__Assignment__
The reply is to be an exact repetition of the entries that follow, with each picture left out.

__Task input__

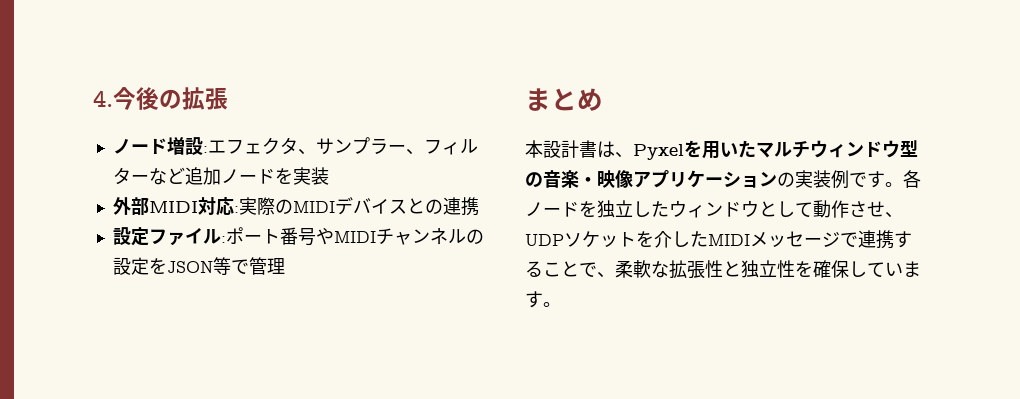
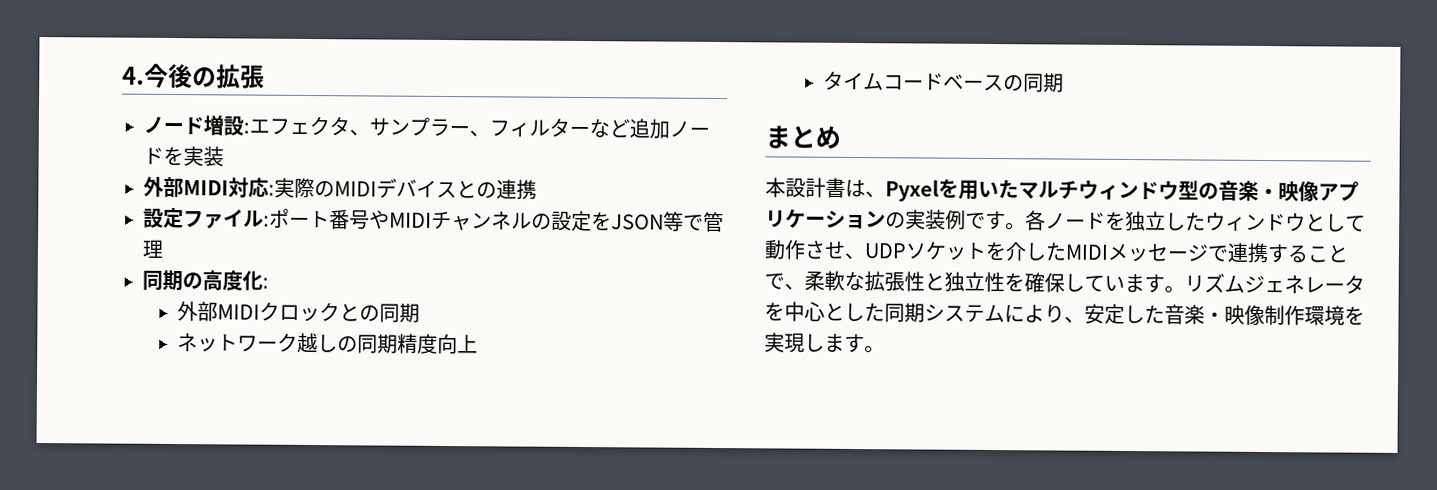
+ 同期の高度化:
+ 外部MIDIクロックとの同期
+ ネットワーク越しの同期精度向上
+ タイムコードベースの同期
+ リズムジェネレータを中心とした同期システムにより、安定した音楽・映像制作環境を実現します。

__Expected answer__
+ 同期の高度化:
+ 外部MIDIクロックとの同期
+ ネットワーク越しの同期精度向上
+ タイムコードベースの同期
+ リズムジェネレータを中心とした同期システムにより、安定した音楽・映像制作環境を実現します。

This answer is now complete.